• TASK GOAL: Would you restate the entries below word for word, leaving out the images?

---------- WORKING DATA ----------

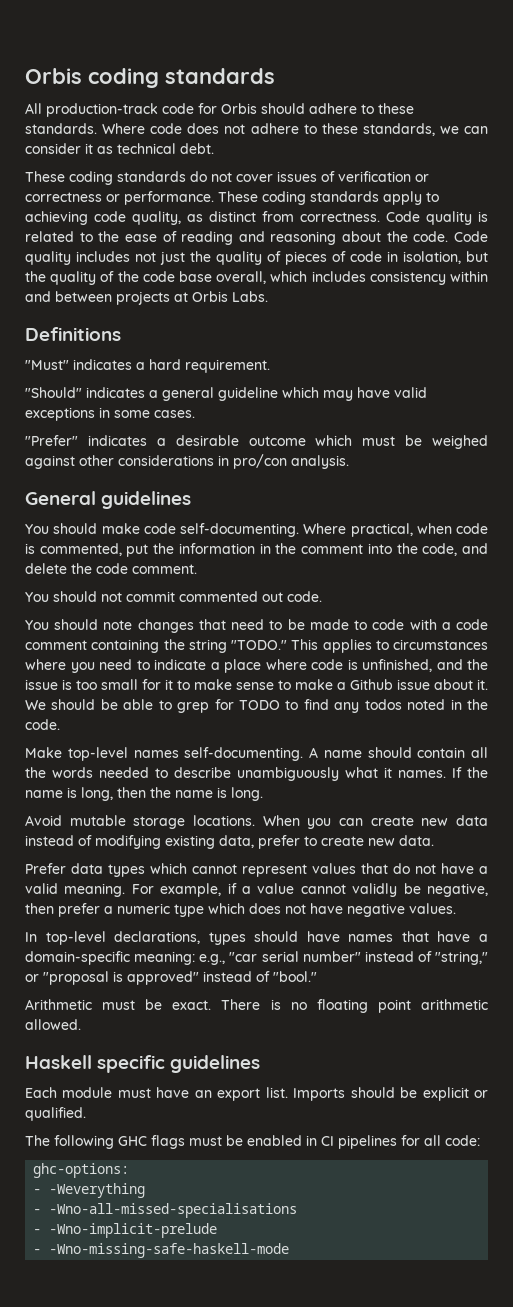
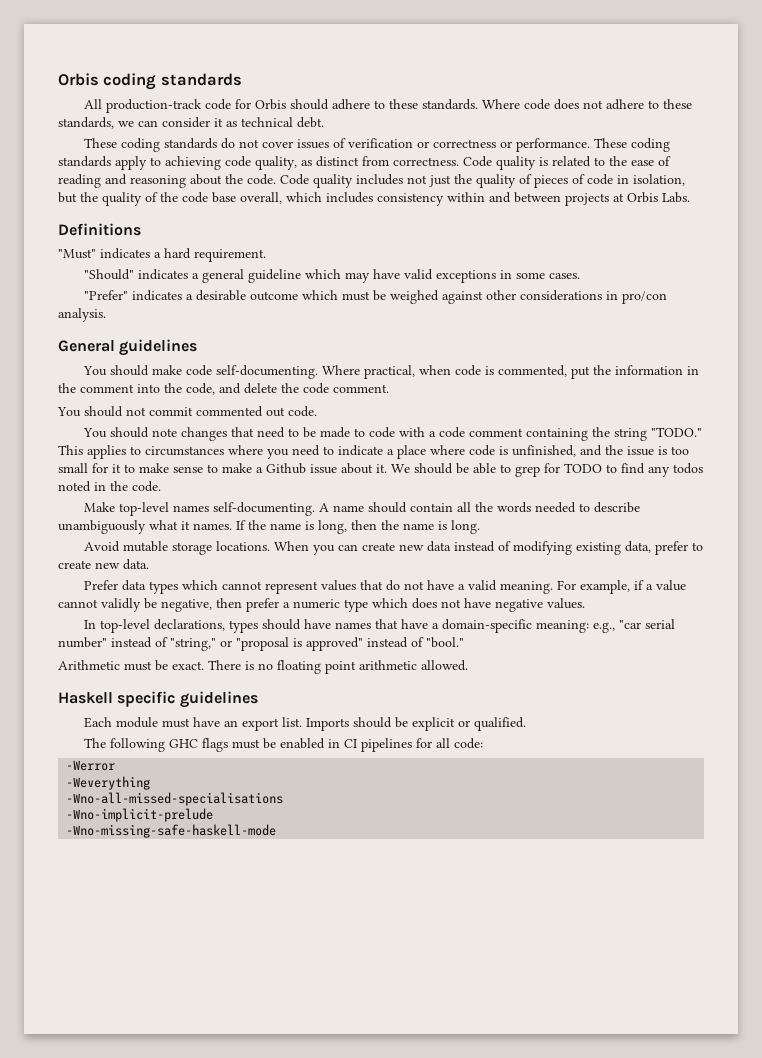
[33,1163,130,1178] [33,1189,42,1194] ghc-options: // - -> [66,760,116,771] -Werror //
[33,1209,42,1214] - -> (151, 783) none
[33,1229,42,1234] - -> (284, 799) none
[33,1249,42,1254] - -> (214, 815) none

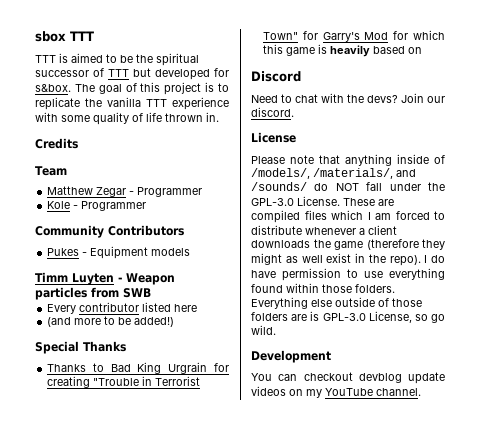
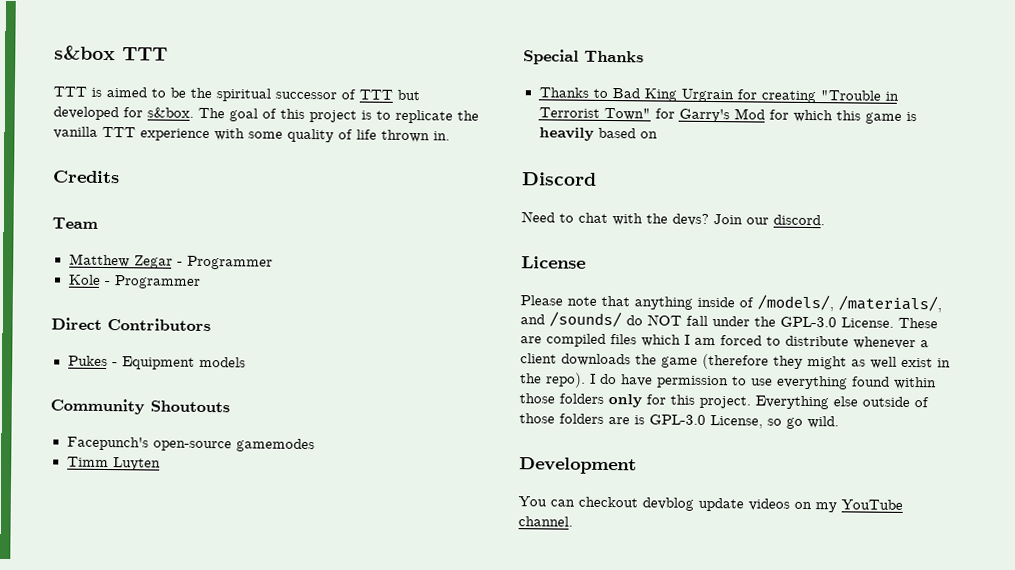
[35,31,66,42] sbox -> [54,45,116,61] s&box
[35,225,104,238] Community -> [51,317,102,330] Direct
[35,272,175,285] [35,287,151,300] [47,302,198,314] [47,316,175,327] Timm Luyten - Weapon particles from SWB // Every contributor listed here // (and more to be added!) -> [50,398,230,415] [66,436,315,453] [66,456,161,471] Community Shoutouts // Facepunch's open-source gamemodes // Timm Luyten
[355,284,395,293] folders. -> [559,393,751,409] folders only for this project.

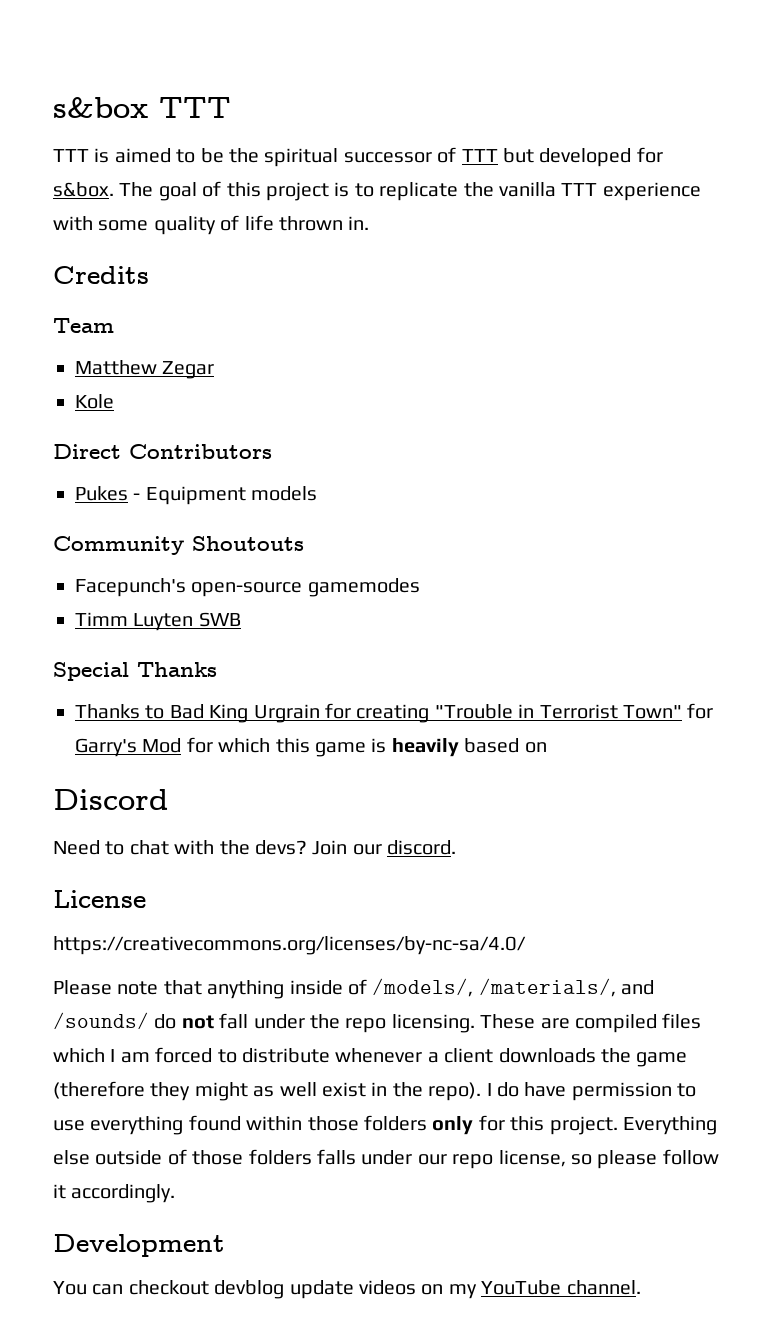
[176,255,273,270] - Programmer -> (215, 370) none
[103,275,201,289] - Programmer -> (114, 401) none
(161, 464) none -> [198,612,241,627] SWB
(586, 262) none -> [53,936,526,955] // https://creativecommons.org/licenses/by-nc-sa/4.0/
[647,314,682,326] NOT -> [181,1015,214,1029] not
[780,316,894,328] GPL-3.0 License. -> [345,1014,475,1033] repo licensing.
[608,414,839,429] are is GPL-3.0 License, so go wild. -> [317,1149,719,1169] [53,1184,176,1203] falls under our repo license, so please follow it accordingly.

----------

• ANSWER BOX:
[33,1163,130,1178] [33,1189,42,1194] ghc-options: // - -> [66,760,116,771] -Werror //
[33,1209,42,1214] - -> (151, 783) none
[33,1229,42,1234] - -> (284, 799) none
[33,1249,42,1254] - -> (214, 815) none

[35,31,66,42] sbox -> [54,45,116,61] s&box
[35,225,104,238] Community -> [51,317,102,330] Direct
[35,272,175,285] [35,287,151,300] [47,302,198,314] [47,316,175,327] Timm Luyten - Weapon particles from SWB // Every contributor listed here // (and more to be added!) -> [50,398,230,415] [66,436,315,453] [66,456,161,471] Community Shoutouts // Facepunch's open-source gamemodes // Timm Luyten
[355,284,395,293] folders. -> [559,393,751,409] folders only for this project.

[176,255,273,270] - Programmer -> (215, 370) none
[103,275,201,289] - Programmer -> (114, 401) none
(161, 464) none -> [198,612,241,627] SWB
(586, 262) none -> [53,936,526,955] // https://creativecommons.org/licenses/by-nc-sa/4.0/
[647,314,682,326] NOT -> [181,1015,214,1029] not
[780,316,894,328] GPL-3.0 License. -> [345,1014,475,1033] repo licensing.
[608,414,839,429] are is GPL-3.0 License, so go wild. -> [317,1149,719,1169] [53,1184,176,1203] falls under our repo license, so please follow it accordingly.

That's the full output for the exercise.